- _DIRECTIONS FOR THIS TASK_: Lines from the entries below that hold "instance" form the answer; copy all of them.

- _Change detection outputs_:
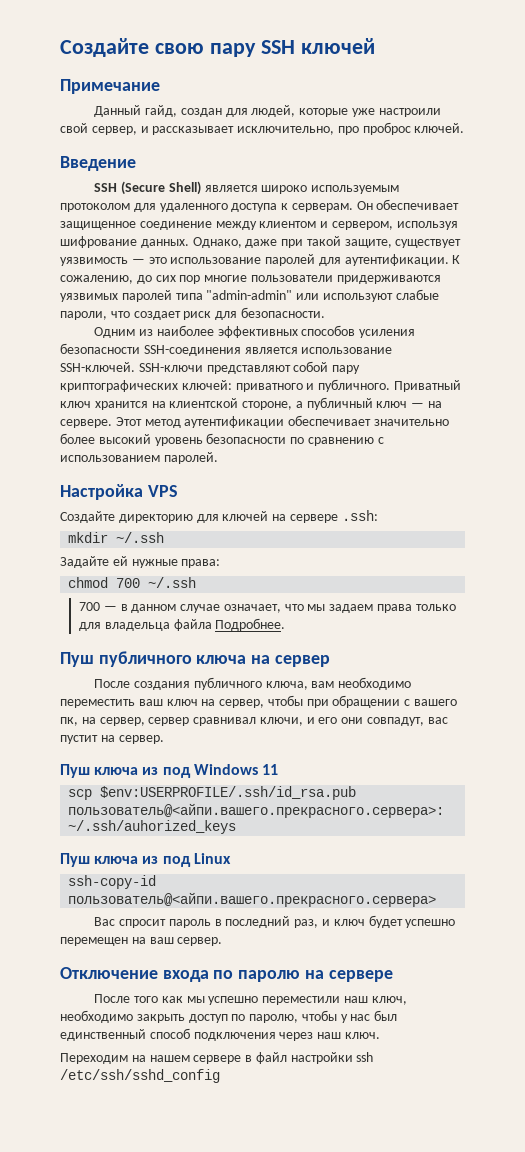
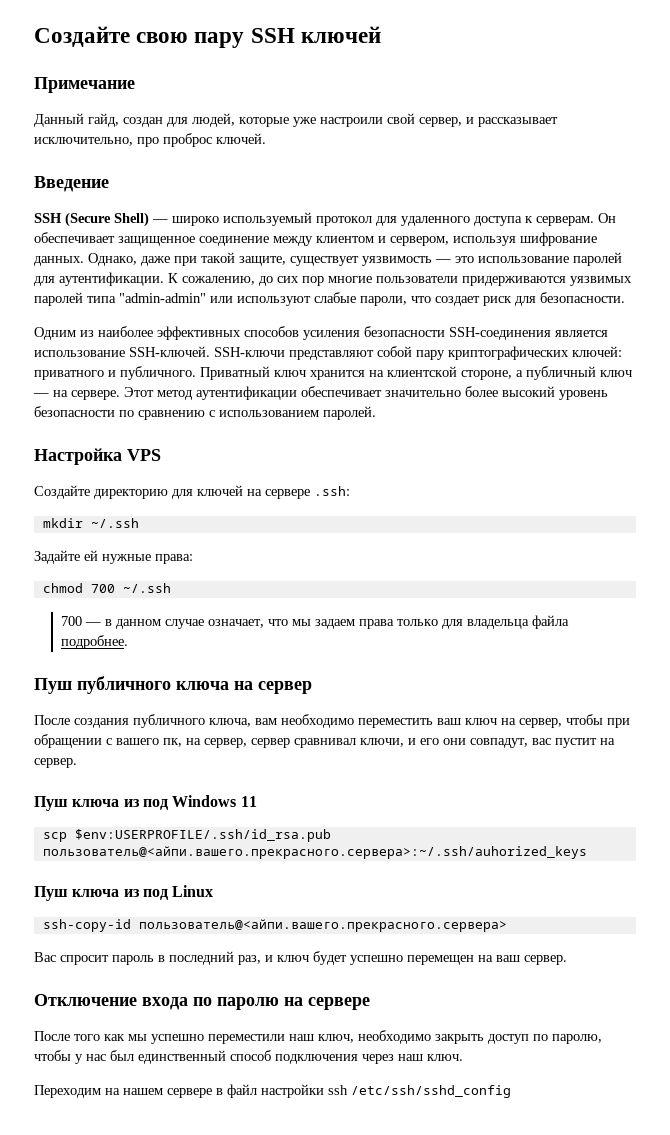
- SSH (Secure Shell) является широко используемым протоколом для удаленного доступа к серверам.
+ SSH (Secure Shell) — широко используемый протокол для удаленного доступа к серверам.
- 700 — в данном случае означает, что мы задаем права только для владельца файла Подробнее.
+ 700 — в данном случае означает, что мы задаем права только для владельца файла подробнее.

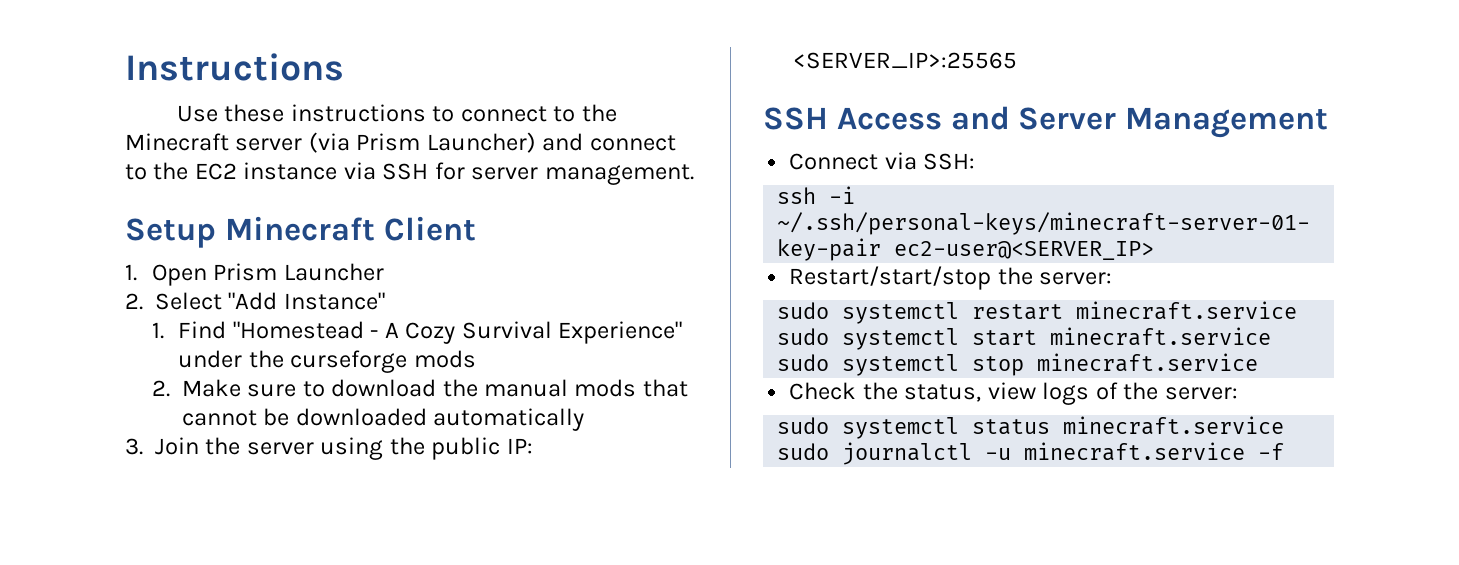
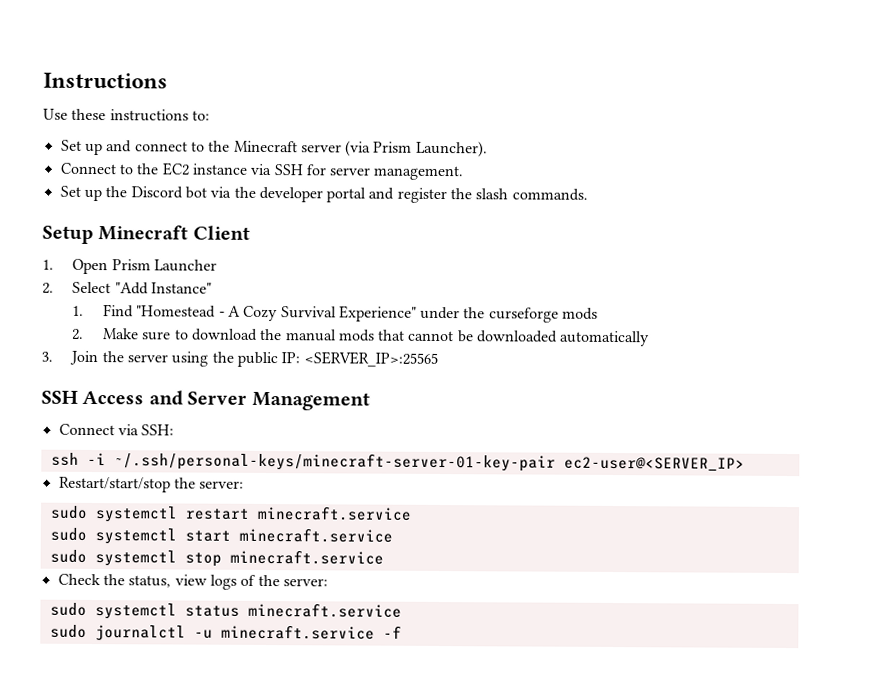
- Use these instructions to connect to the Minecraft server (via Prism Launcher) and connect to the EC2 instance via SSH for server management.
+ Use these instructions to:
+ Set up and connect to the Minecraft server (via Prism Launcher).
+ Connect to the EC2 instance via SSH for server management.
+ Set up the Discord bot via the developer portal and register the slash commands.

- _YOUR SOLUTION_:
- Use these instructions to connect to the Minecraft server (via Prism Launcher) and connect to the EC2 instance via SSH for server management.
+ Connect to the EC2 instance via SSH for server management.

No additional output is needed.